Jestem tzw. Geriatrią, ale bardzo kolorową wewnętrznie, z apetytem na życie. Nie ominęły mnie smutki, śmierci najbliższych, ale jestem Skorpionem, silną babką, która postanowiła, by w środku zimy mieć swoje własne słońce, które ogrzewa i daje nadzieję. Cieszy mnie każdy nowy dzień, który dostaję w prezencie, bo życie jest piękne, ale krótkie, więc staram się pięknie żyć. Największe moje szczęście to moje Dzieci, to moje Wnuki, ale teraz, gdy żyją własnym życiem, mam czas dla siebie. Moją pasją są podróże, zachwyt nad dziełami architektury, nad przyrodą, stąd moje „pielgrzymowanie” do Izraela, Włoch, Grecji, Francji, stąd też krótkie wypady w Polskę. Z szeroko otwartymi oczami i uszami słucham opowieści z podróży innych, bo to zawsze kształcące. Mam grupkę Przyjaciół, z którymi z radością się spotykam, by poplotkować, powspominać, pośmiać się z siebie i krytycznie oceniać rzeczywistość, bo nie głosujemy na PIS. Mam mały domek, który kocham, bo mieszkają w nim dobre duchy przeszłości, mam ogródek z zielonymi krzakami, które dają dobrą energię, mam przede wszystkim cudowne Córki i najcudowniejsze, prawie dorosłe Wnuki, dla których uśmiech i szczęście Babinki są bardzo ważne, bo Babinka zawsze była i jest dla nich! Moje własne słońce pozwala mi kochać ludzi, uśmiechać się do życia i to jestem ja.
Podziel się proszę najpiękniejszym wspomnieniem, jakie masz z dzieciństwa.

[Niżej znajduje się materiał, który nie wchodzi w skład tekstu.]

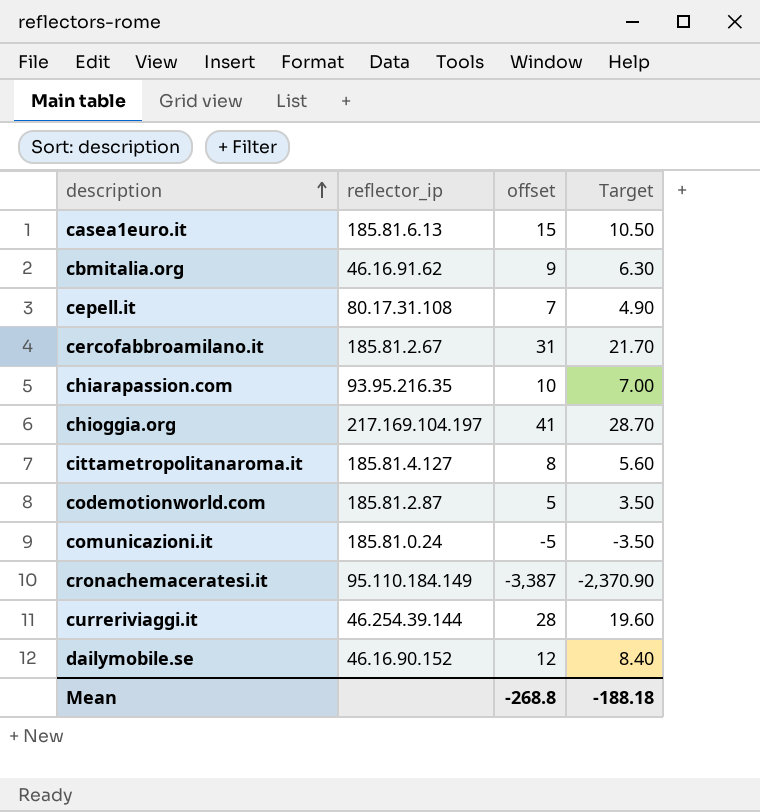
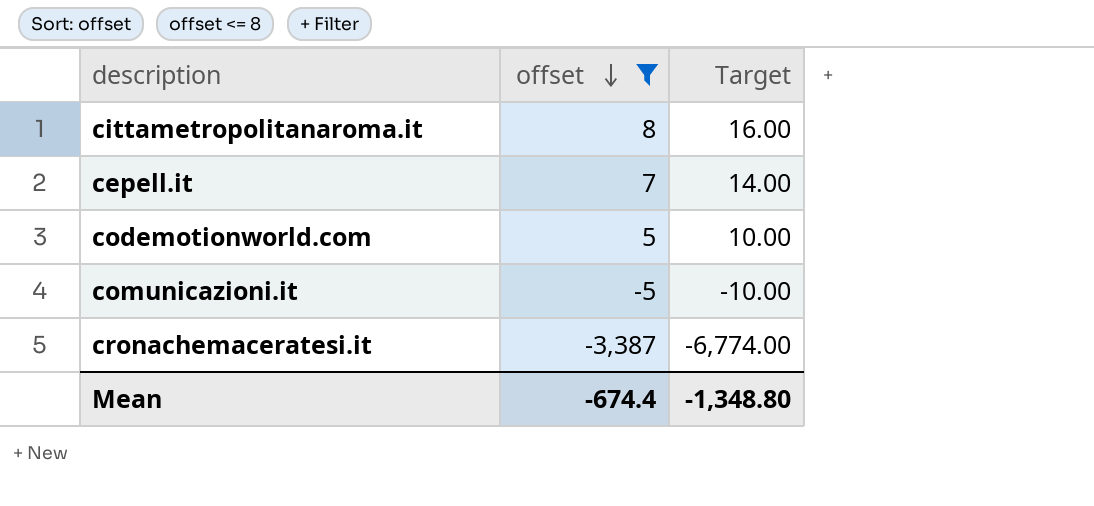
filter: none -> offset <= 8
row order: description ascending -> offset descending
column reflector_ip | position: 2 -> none
column Target | formula: [offset] * 0.7 -> [offset] * 2
Mean | offset: -268.8 -> -674.4
Mean | Target: -188.18 -> -1,348.80

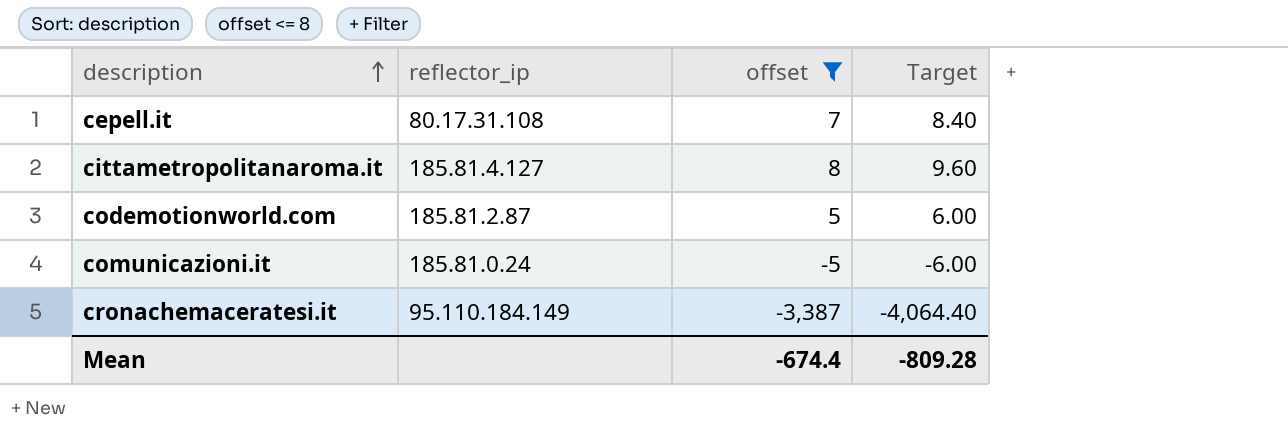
row order: offset descending -> description ascending
column reflector_ip | position: none -> 2
column Target | formula: [offset] * 2 -> [offset] * 1.2
Mean | Target: -1,348.80 -> -809.28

Hmm, to okres bardzo szczęśliwy, beztroski, dla większości z nas. Mam przed oczami taki obrazek: Święta Bożego Narodzenia, stół nakryty, pachnie konopiotką, słodką struclą, moczką, makówkami, rybą. W pokoju jest choinka i uchylone okno, żeby Dzieciątko mogło dostarczyć prezenty. Nasza trójka – siostra, brat i ja, maluchy wystrojone w fartuszki, wyhaftowane i uszyte przez Babcię, cichutko jemy i czekamy. Jakiś dziwny szelest powoduje, że z niecierpliwością czekamy na koniec kolacji. Wreszcie możemy zanurkować pod choinkę i odkrywać skarby. Mieliśmy może po kilka latek, a jakie skarby mogliśmy dostać ponad 60 lat temu? Np. adapter Bambino. Inne wspomnienie. Zima, mróz, w sypialni na oknach mroźne wzorki wymalowane na szybie, na łóżku leży pierzyna. Nasza trójka, ubrana we flanelowe piżamy wskakuje pod pierzynę, tylko noski widać, przytuleni grzejemy się, opowiadamy i marzymy. Łza się w oku kręci, Brata już nie ma, Rodziców nie ma, Dziadków nie ma i tylko wspomnienia są.
Gdybyś mogła spędzić 15 minut z jakąkolwiek osobą, żywą lub martwą, kto by to był i dlaczego?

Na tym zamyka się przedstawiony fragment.